'Baby Driver' Early Buzz: Edgar Wright Has Crafted A Dazzling Car Chase Musical

Last night, attendees of South by Southwest were lucky enough to see the world premiere of Baby Driver, the latest film from Shaun of the Dead and Scott Pilgrim vs the World director Edgar Wright. The first trailer debuted just before the screening was over (watch it along with a much different international trailer over here), and if you're somehow not convinced to see the movie, maybe the early buzz from the first reactions to the movie will help.

We have a round-up of some brief reactions to Baby Driver after the jump.

For those who may not be familiar with the film, here's the synopsis for Baby Driver:

A talented, young getaway driver (Ansel Elgort) relies on the beat of his personal soundtrack to be the best in the game. But after being coerced into working for a crime boss (Kevin Spacey), he must face the music when a doomed heist threatens his life, love and freedom.

Following the premiere, here are some of the Baby Driver reactions from Twitter last night, with the first coming from our own Jacob Hall (who will have a full review soon) and Devindra Hardawar, followed by some of the other press on hand down in Austin, Texas:

Though it wasn't all big praise and hype. There was some dissension among the ranks:

Meanwhile, there are a few full Baby Driver reviews that are already online, including this one from Peter Debruge at Variety:

Like all Edgar Wright movies, "Baby Driver" is a blast, featuring wall-to-wall music and a surfeit of inspired ideas. But it's also something of a mess, blaring pop tunes of every sort as it lurches between rip-roaring car chases, colorful pre-caper banter, and a twee young-love subplot — to the extent that the movie will resonate most with audiences that skew young, hip, and, like its helmer and its hero (the latter played by baby-faced "The Fault in Our Stars" star Ansel Elgort), more than a little obsessive.

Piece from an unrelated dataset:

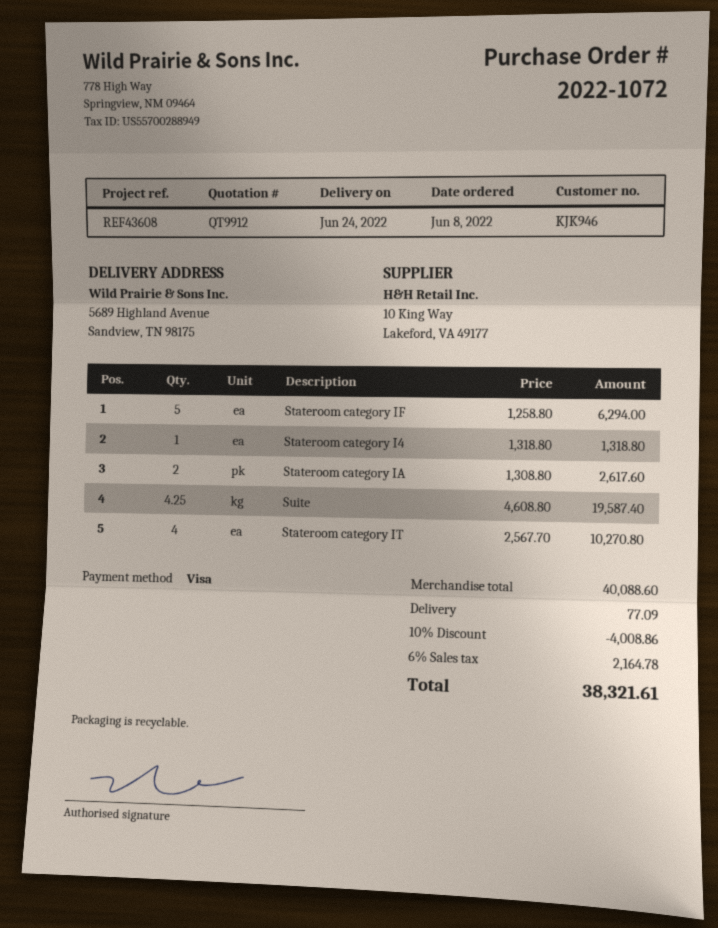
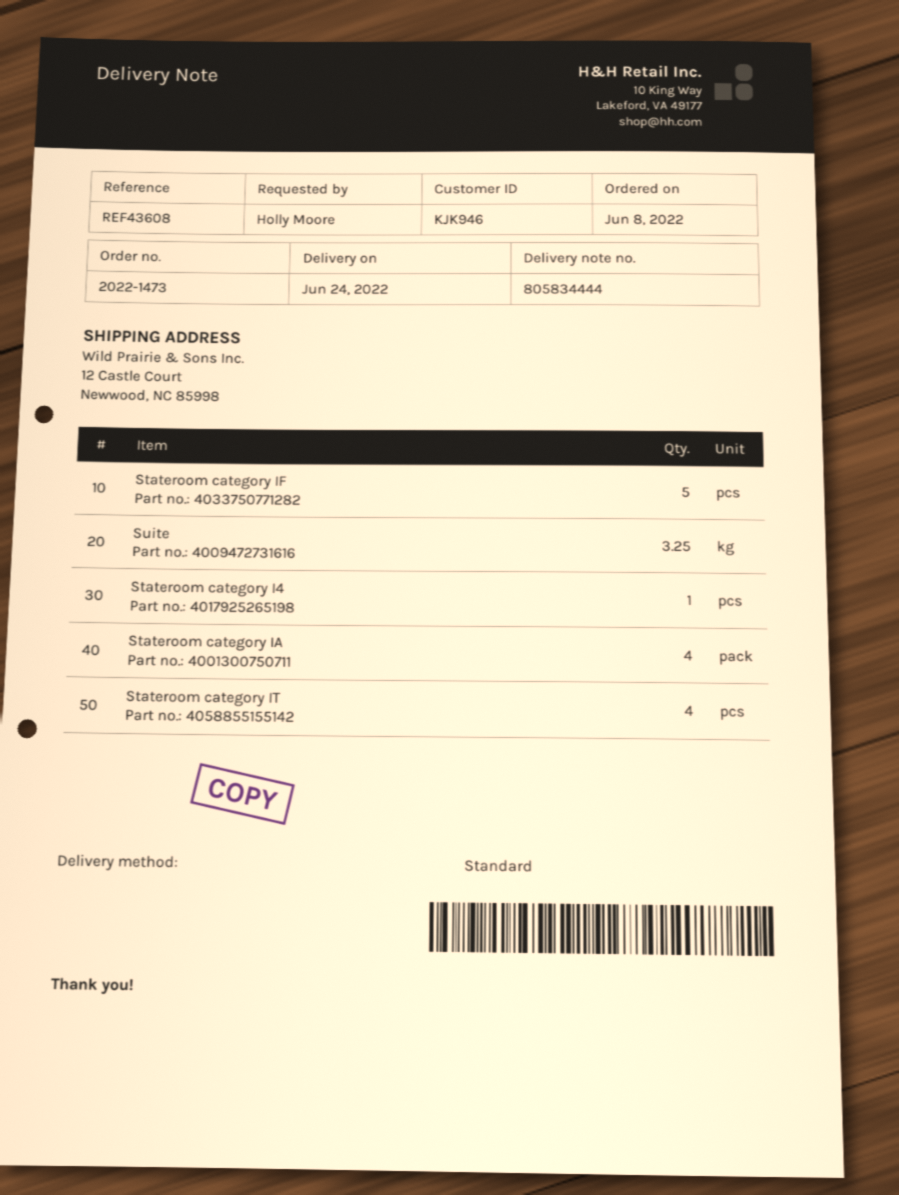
order number: 2022-1072 -> 2022-1473
ship to: 5689 Highland Avenue, Sandview, TN 98175 -> 12 Castle Court, Newwood, NC 85998
Stateroom category IA: 2 -> 4
Suite: 4.25 -> 3.25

Wilson Webb at The Hollywood Reporter has a little more praise:

A movie-as-mixtape with few slots available for catch-your-breath downtempo tracks, Edgar Wright's rollicking Baby Driver is a Gone in 60 Seconds for the La La Land crowd, a True Romance that relishes the long wait before its young lovers can finally go on the lam. A crime-flick love story as Pop-conscious as Wright's earlier work but unironic about its romantic core, it will delight the director's fans but requires no film-geek certification...

Eric Vespe (aka Quint) at Ain't It Cool News had high expectations, and Edgar Wright exceeded them:

My expectations for Baby Driver were already through the roof so when I tell you that all I wanted to do was stand up and applaud the 113 minutes I just observed when the lights came back up you should know that feeling had to pass a bar set so high that it might as well be touching the ceiling.

Baby Driver is more polished and less crazy with his cuts and zooms than anything else that he's done, but it is also so thoroughly an Edgar Wright movie at the same time. His sense of humor, his understanding of character development and whip fast pacing are all on display, but in a slightly more grounded way.

You think you know how this movie's going to go. You think it's a "one last job" movie, but even if you're super film literate Wright knows more about movies than you do and he knows what you're expecting so he throws in a lot of curveballs. There are characters you love that become not quite so loveable and vice-versa. There are heist scenes you're pretty sure you have figured out, only to have them go off in different directions.

Michael Roffman at Consequence of Sound adds:

Wright orchestrates his action like it's being primed for a Technicolor musical, which is completely understandable given that he tagged performance artist, choreographer, and designer Ryan Heffington for the assist behind the scenes...Granted, there's always been a musicality to Wright's work, but it's never been to this scale and hardly at this volume. From beginning to end, Wright chews through dozens upon dozens of songs, making this seem like one long, epic music video...


For anyone who thought the trailer for Edgar Wright's Baby Driver looked conventional, the full reviews should help quell any worry they might have that the director has created something conventional. Plus, the consistent reference to the film as being a car chase movie musical has me the most excited. I can't wait to see how Edgar Wright uses music to drive the film, let alone every single action sequence. It doesn't seem like that's something which can be easily shown in the brief format of a movie trailer, but as we get closer to the August release date, we'll undoubtedly see a clip that better shows what's in store for us.

Baby Driver arrives in theaters late this summer on August 11.